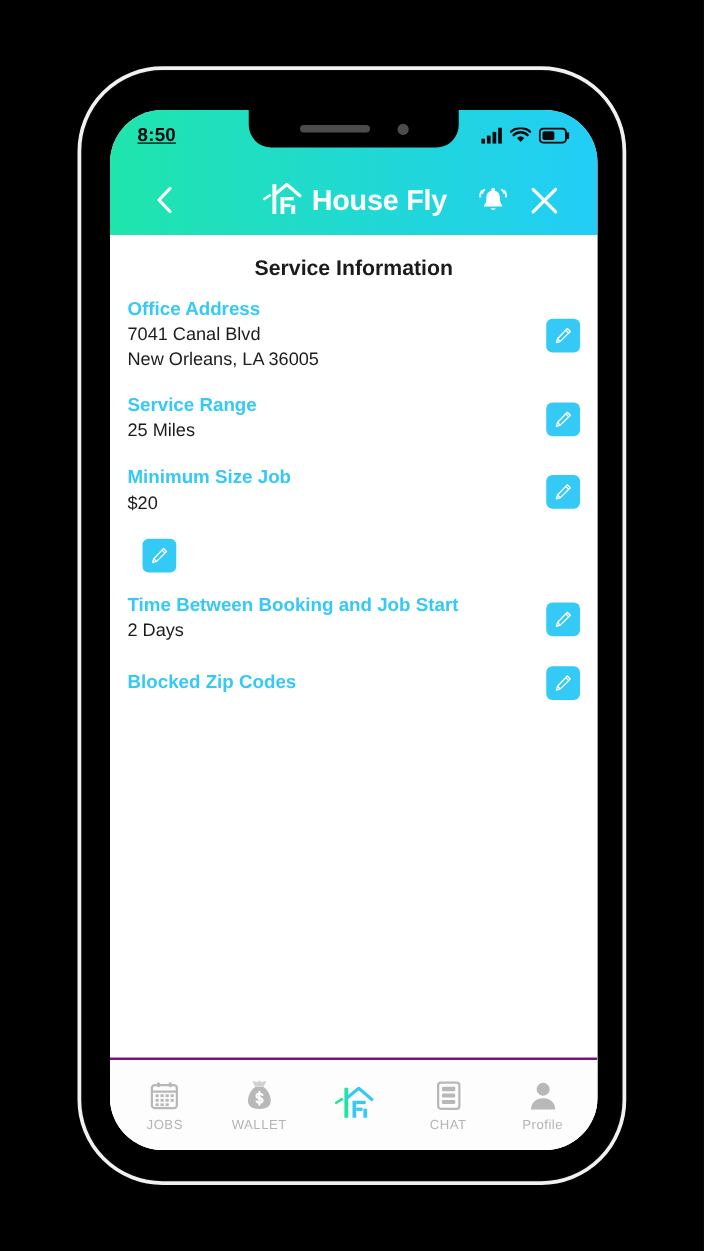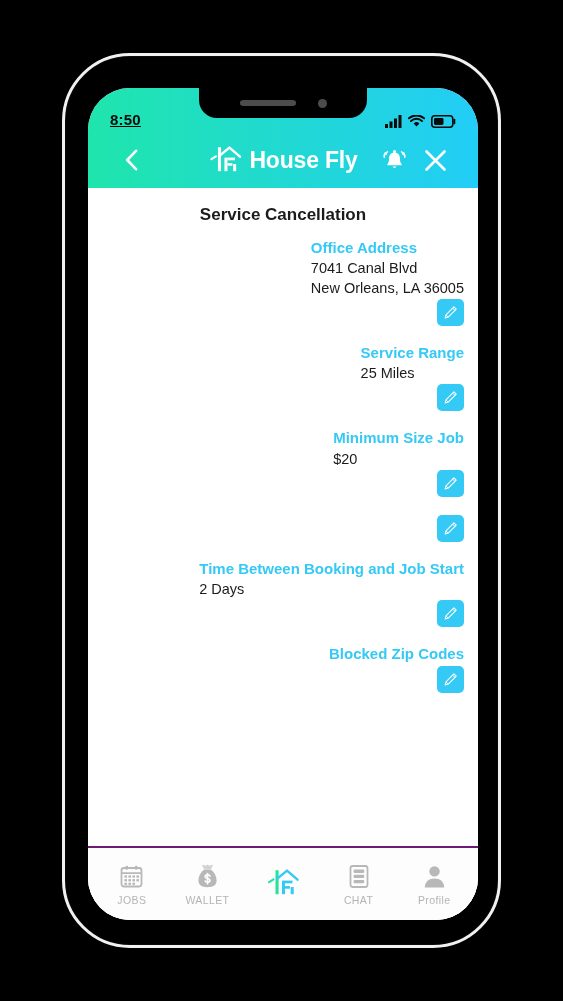--- a/index.html
+++ b/index.html
@@ -32,21 +32,21 @@
   
   .side-btn { position:absolute; background:linear-gradient(90deg,#d8d8d8,#bfbfbf); }
   .btn-silent { left:56px; top:366px; width:6px; height:34px; border-radius:3px 0 0 3px; }
   .btn-volup  { left:56px; top:428px; width:6px; height:58px; border-radius:3px 0 0 3px; }
   .btn-voldn  { left:56px; top:500px; width:6px; height:58px; border-radius:3px 0 0 3px; }
 
   
   .statusbar {
     position:relative; height:44px;
     background:linear-gradient(90deg,#1fe5ac 0%, #22cdf7 100%);
-    display:flex; align-items:flex-end; justify-content:space-between;
+    display:flex; align-items:center; justify-content:space-between;
     padding:0 22px 4px 22px;
     text-decoration:underline;
   }
   .status-time { font-size:15px; font-weight:700; color:#0b0b0b; letter-spacing:.2px; }
   .status-icons { display:flex; align-items:center; gap:6px; }
 
   .notch {
     position:absolute; left:50%; top:0; transform:translateX(-50%);
     width:168px; height:30px; background:#000;
     border-radius:0 0 18px 18px;
@@ -77,23 +77,22 @@
     background:#fff;
     display:flex; flex-direction:column;
   }
   .page-title {
     text-align:center; font-size:17px; font-weight:700;
     color:#1b1b1b; padding:17px 0 13px 0;
   }
   .info-list { flex:1; padding:0 14px; overflow:hidden; }
 
   .info-row {
-    display:flex; align-items:flex-end; justify-content:space-between;
+    display:flex; align-items:center; justify-content:space-between;
     padding-bottom:17px;
-    flex-direction:column;
   }
   .info-text { flex:1; min-width:0; }
   .info-label {
     color:#35c9f5; font-size:15px; font-weight:700; line-height:1.35;
   }
   .info-value {
     color:#1c1c1c; font-size:14.5px; line-height:1.33; white-space:pre-line;
     padding-top:1px;
   }
   .edit-btn {
@@ -187,21 +186,21 @@
           </div>
           <div style="display:flex;">
             <svg width="25" height="25" viewBox="0 0 25 25">
               <path d="M3.5 3.5 L21.5 21.5 M21.5 3.5 L3.5 21.5" stroke="#fff" stroke-width="2.6" stroke-linecap="round"></path>
             </svg>
           </div>
         </div>
       </div>
 
       <div class="screen-body">
-        <div class="page-title">Service Cancellation</div>
+        <div class="page-title">Service Information</div>
         <div class="info-list">
   <div class="info-row">
     <div class="info-text">
       <div class="info-label">Office Address</div>
       <div class="info-value">7041 Canal Blvd
 New Orleans, LA 36005</div>
     </div>
     <button class="edit-btn">
       <svg width="15" height="15" viewBox="0 0 16 16">
         <path d="M11.6 1.9 L14.1 4.4 L5.6 12.9 L2.3 13.9 L3.2 10.6 Z" stroke="#ffffff" stroke-width="1.15" fill="none" stroke-linejoin="round"></path>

━━━

* _Problem_
Whenever a line of the data includes "padding", copy that line.

* _Result for this task_
     padding:0 22px 4px 22px;
     color:#1b1b1b; padding:17px 0 13px 0;
   .info-list { flex:1; padding:0 14px; overflow:hidden; }
     padding-bottom:17px;
     padding-top:1px;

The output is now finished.